> **What you are asked to do**:
A single figure is required: the number of lines in the listing below containing the word "hidden".

> **Supplied entries**:
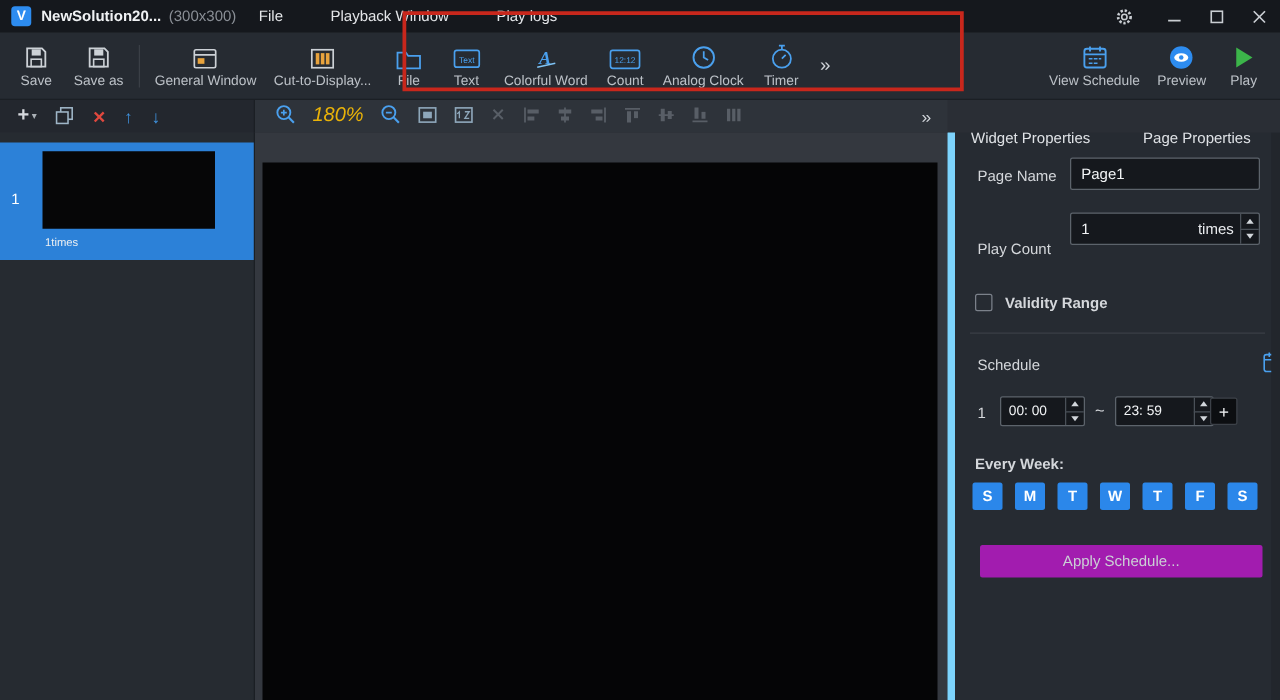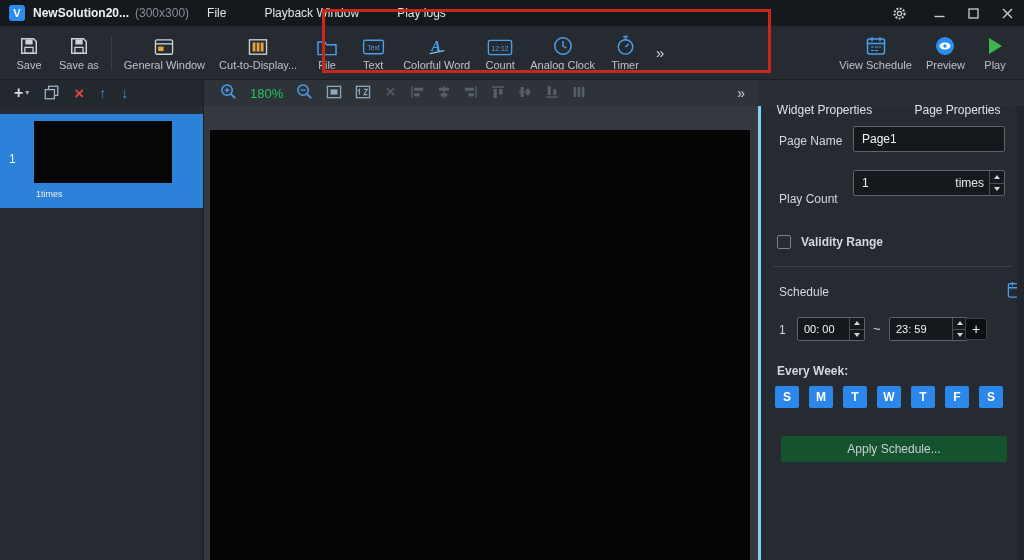--- a/index.html
+++ b/index.html
@@ -35,7 +35,7 @@
   .pb-del { color:#e0483e; font-weight:bold; font-size:17px; }
   .pb-arrow { color:#3f93e0; font-weight:bold; font-size:14px; }
   .canvasbar { width:554px; flex:none; background:#2e333a; display:flex; align-items:center; gap:13px; padding:0 14px 0 16px; }
-  .cb-zoom { color:#22c55e; font-size:13px; }
+  .cb-zoom { color:#eab308; font-size:16px;font-style:italic; }
   .cb-more { margin-left:auto; color:#cfd3d8; font-size:14px; letter-spacing:-1px; }
   .tabs { flex:1; display:flex; }
   .tab { flex:1; display:flex; align-items:center; justify-content:center; font-size:12px; color:#dfe2e6; background:#1b2026;margin-top:30px; }

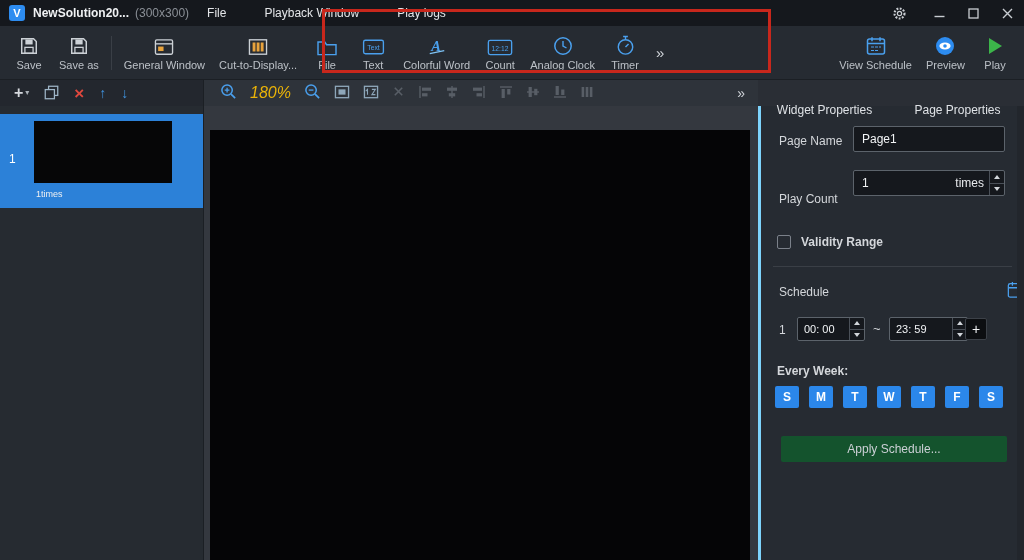--- a/index.html
+++ b/index.html
@@ -53,7 +53,7 @@
   .canvas { position:absolute; left:6px; top:24px; width:540px; height:430px; background:#050506; }
 
   
-  .props { position:absolute; left:758px; top:106px; width:266px; bottom:0; background:#262b32; overflow:hidden; border-left:3px solid #7dd3fc; }
+  .props { position:absolute; left:758px; top:106px; width:266px; bottom:0; background:#262b32; overflow:hidden; border-left:6px solid #7dd3fc; }
   .plabel { position:absolute; color:#d4d7db; font-size:12px; }
   .field { position:absolute; background:#15181d; border:1px solid #5c636b; border-radius:2px; height:26px; }
   .field-input { position:absolute; left:0; top:0; width:100%; height:100%; background:transparent; border:none; outline:none; color:#f2f4f6; font-size:12px; padding:0 18px 0 8px; font-family:"Liberation Sans",sans-serif; }

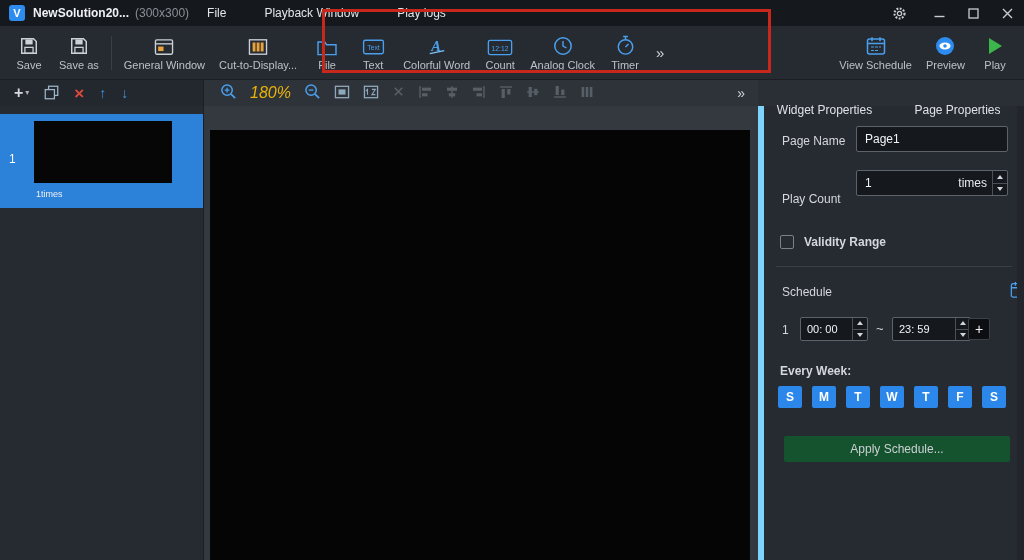--- a/index.html
+++ b/index.html
@@ -68,7 +68,7 @@
   .tilde { position:absolute; color:#d4d7db; font-size:13px; }
   .addrow-btn { position:absolute; width:22px; height:22px; background:#0c0e11; border:1px solid #3c4148; color:#f2f4f6; font-size:14px; display:flex; align-items:center; justify-content:center; border-radius:2px; }
   .day-btn { position:absolute; top:0; width:24px; height:22px; background:#2b87ea; border-radius:2px; color:#fff; font-weight:bold; font-size:12px; display:flex; align-items:center; justify-content:center; }
-  .apply-btn { position:absolute; left:20px; top:330px; width:226px; height:26px; background:#14532d; border:none; color:#cbd0d5; font-size:12px; border-radius:2px; font-family:"Liberation Sans",sans-serif; }
+  .apply-btn { position:absolute; left:20px; top:330px; width:226px; height:26px; background:#a21caf; border:none; color:#cbd0d5; font-size:12px; border-radius:2px; font-family:"Liberation Sans",sans-serif; }
   .scrollstrip { position:absolute; right:0; top:0; bottom:0; width:7px; background:#22262c; }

> **Answer to the problem**:
2